The cell culture container 50D may include a plurality of electrodes 42. The plurality of electrodes 42 may be respectively connected with a plurality of wires that are electrically independent of one another. In such a case, it is possible to supply different voltages to the plurality of electrodes 42 and, therefore, during the culture process, the voltages can be supplied to different electrodes 42 according to the state of the axons 76. The axons 76 can be more effectively attracted into the first portion 34a of the channel 34. When the liquid culture medium 72 contains an ionic attractant, the attractant aggregates at the electrodes 42 to which the voltages are supplied, so that the effect of attracting the axons 76 can increase. The electrodes 42 may also be used to detect electrical signals (action potentials) emitted by cells during the culture process and extract the electrical signals to the outside. By controlling the direction in which the axons 76 extend, a thicker bundle of the axons 76 can be formed, so that detection of the action potentials of cells can be accurately performed.

Any two or more of previously-described Embodiments 1, 2, 3 and 4 may be employed in combination. For example, by employing Embodiment 3 and Embodiment 4 in combination, the direction in which the axons 76 extend can be more effectively controlled.

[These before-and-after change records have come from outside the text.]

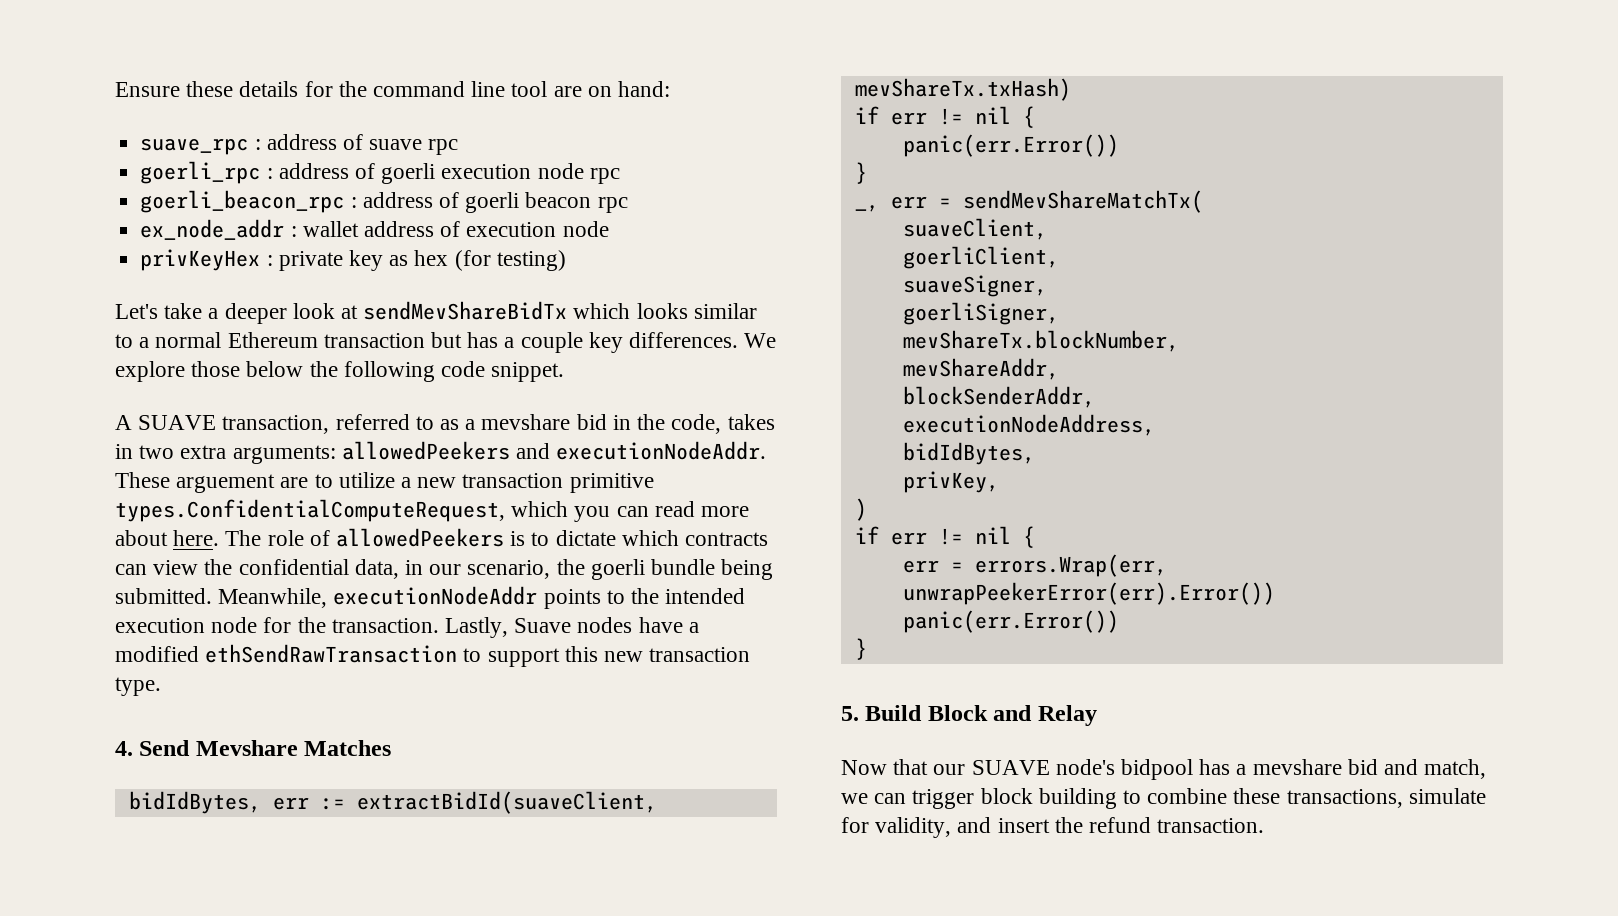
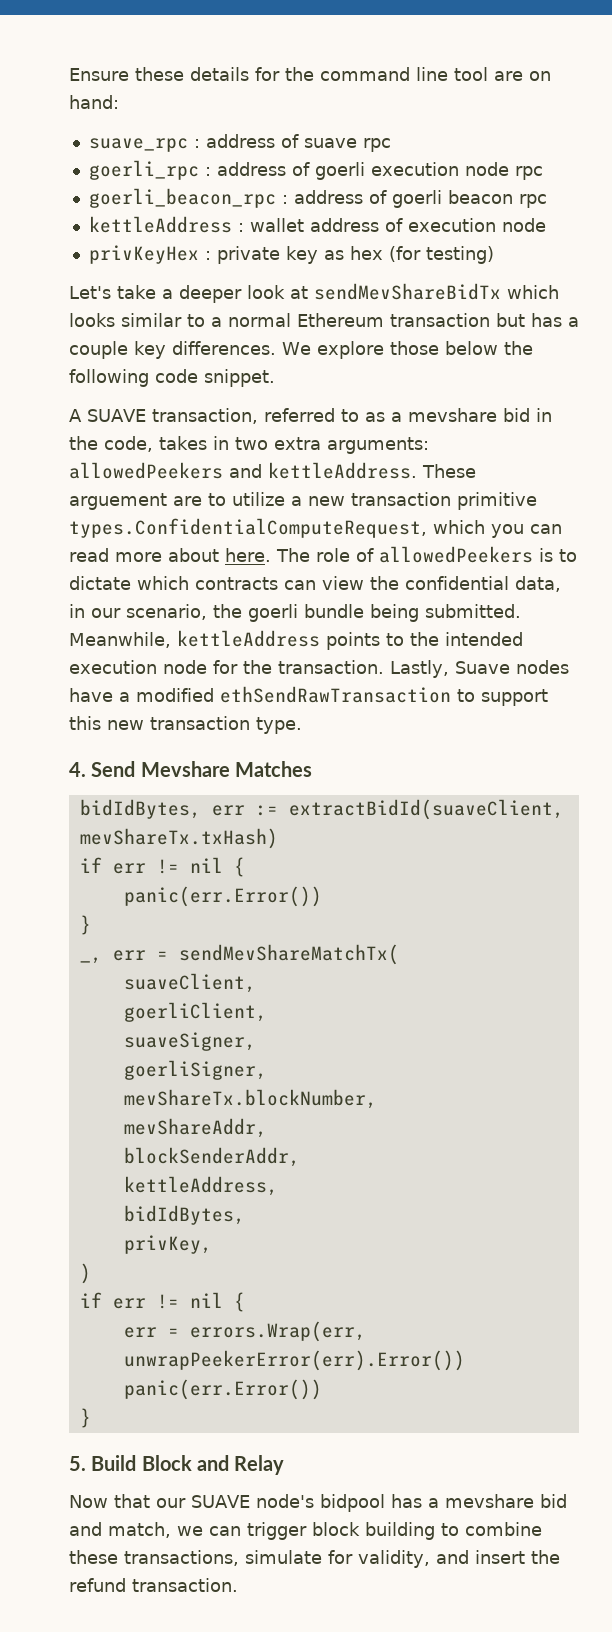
- ex_node_addr : wallet address of execution node
+ kettleAddress : wallet address of execution node
- A SUAVE transaction, referred to as a mevshare bid in the code, takes in two extra arguments: allowedPeekers and executionNodeAddr.
+ A SUAVE transaction, referred to as a mevshare bid in the code, takes in two extra arguments: allowedPeekers and kettleAddress.
- Meanwhile, executionNodeAddr points to the intended execution node for the transaction.
+ Meanwhile, kettleAddress points to the intended execution node for the transaction.
- executionNodeAddress,
+ kettleAddress,

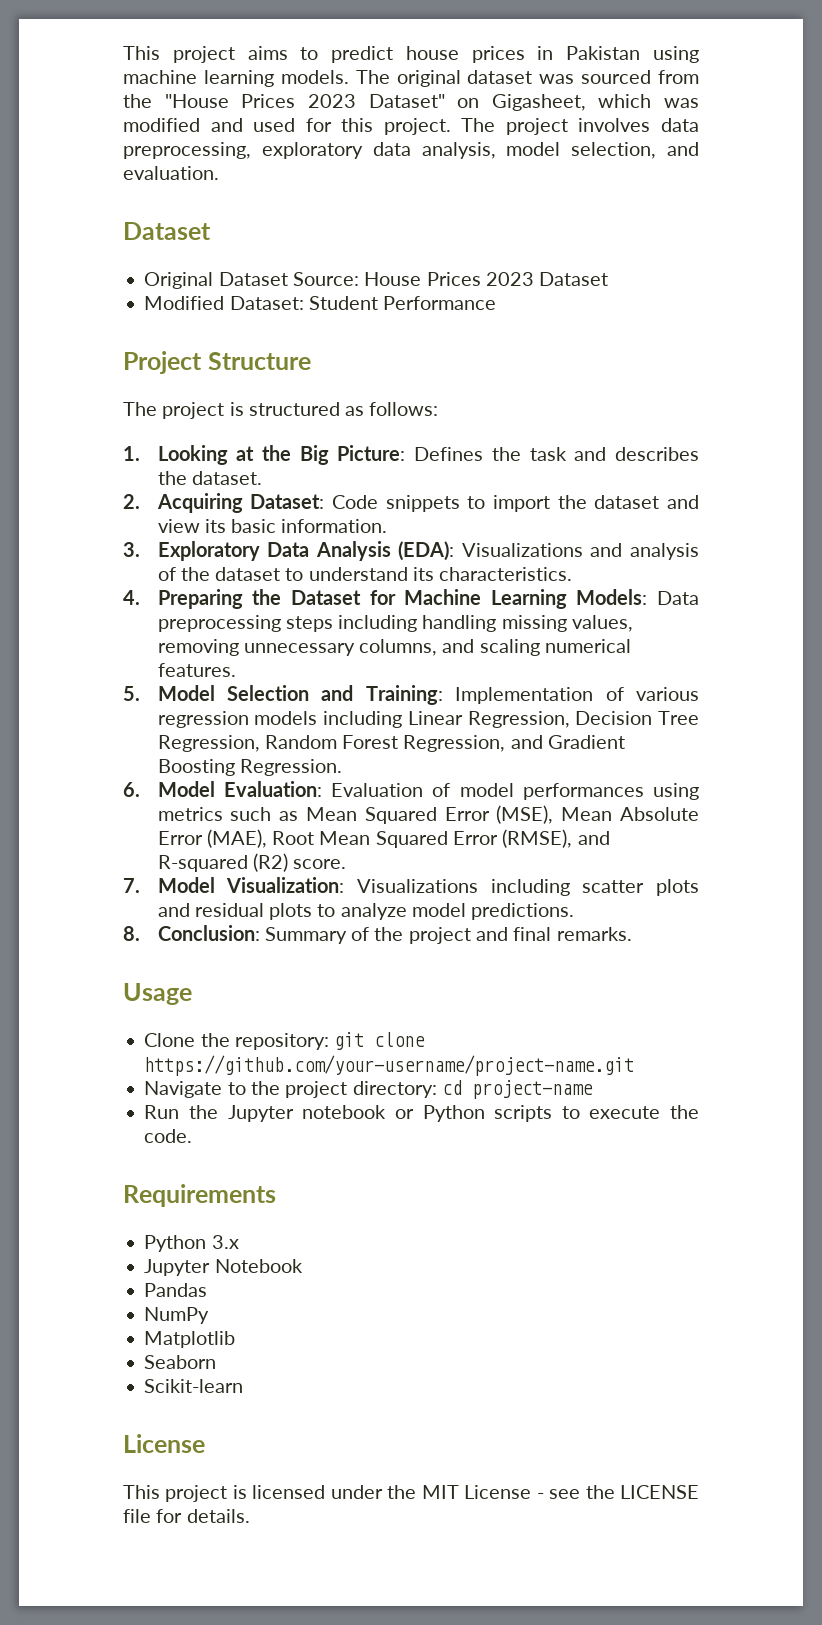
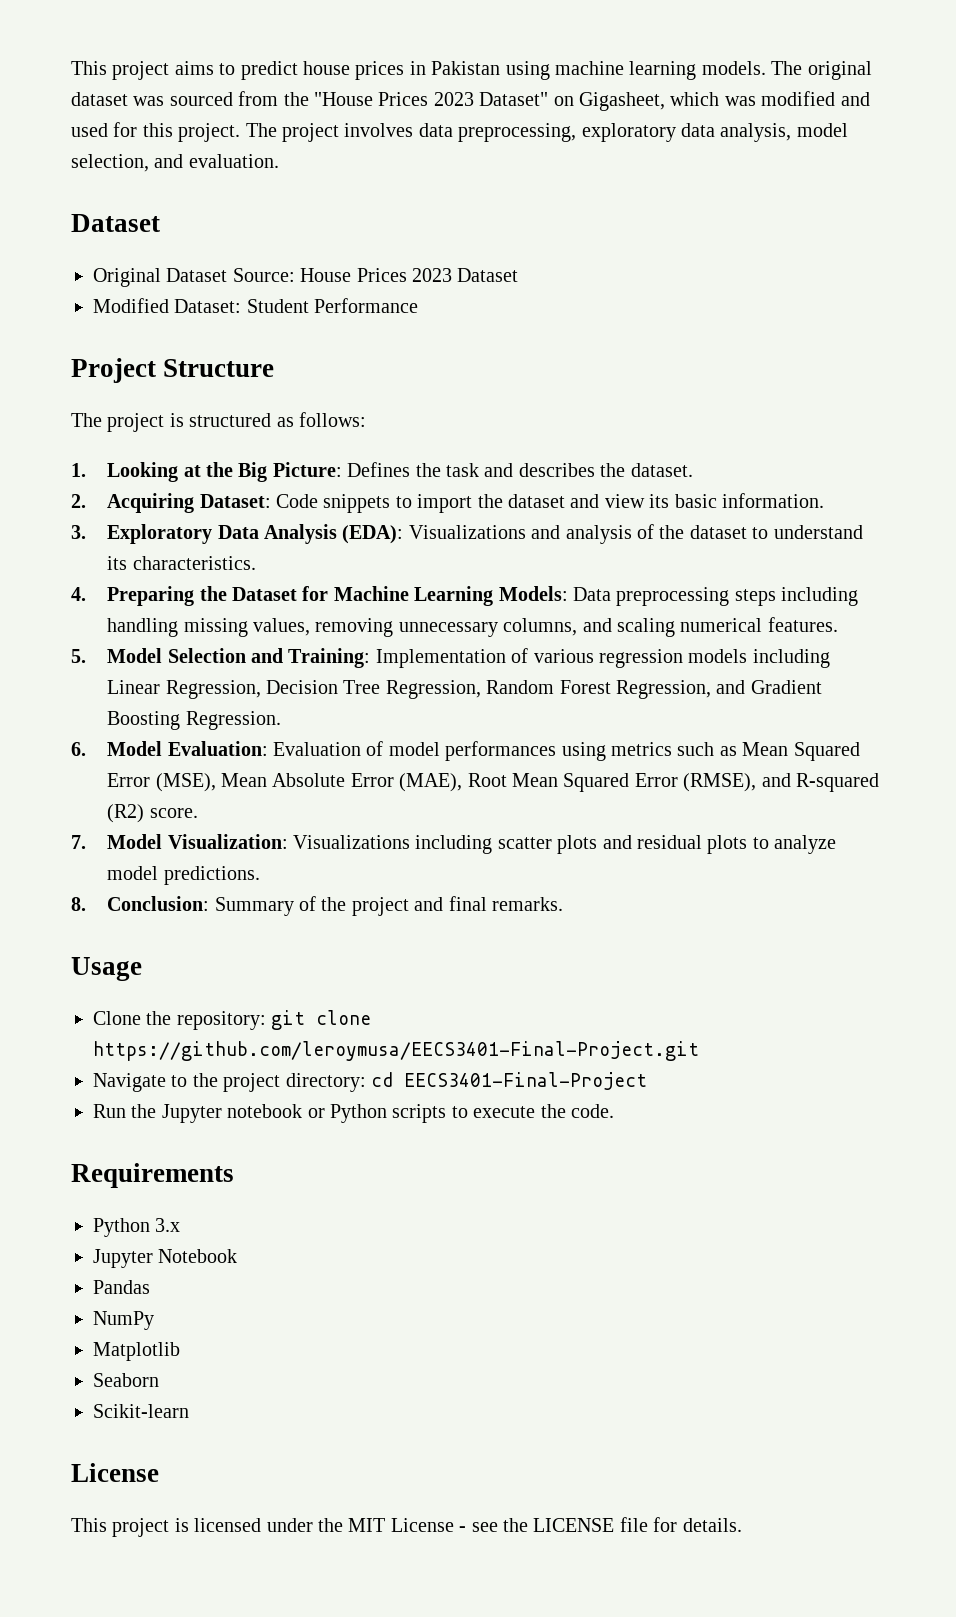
- Clone the repository: git clone https://github.com/your-username/project-name.git
+ Clone the repository: git clone https://github.com/leroymusa/EECS3401-Final-Project.git
- Navigate to the project directory: cd project-name
+ Navigate to the project directory: cd EECS3401-Final-Project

A cell culture container according to an embodiment of the present invention may include a plurality of sets of a recessed portion 32 and a channel 34 that have previously been described. For example, a cell culture container according to an embodiment of the present invention may include a base 11 and a single well member 30 supported by the base 11, and a plurality of sets of a recessed portion 32 and a channel 34 may be arrayed in the single well member 30. Alternatively, a plurality of well members 30, each of which includes a single set of a recessed portion 32 and a channel 34, may be provided and connected with one another. A cell culture container according to an embodiment of the present invention may consist only of a single well member including a plurality of sets of a recessed portion 32 and a channel 34.

A cell culture container according to an embodiment of the present invention can be used for, for example, culture of nerve cells. The cell culture container according to an embodiment of the present invention can improve the culture efficiency of nerve cells.

This application is based on Japanese Patent Application No. 2024-116796 filed on Jul. 22, 2024, the entire contents of which are hereby incorporated by reference.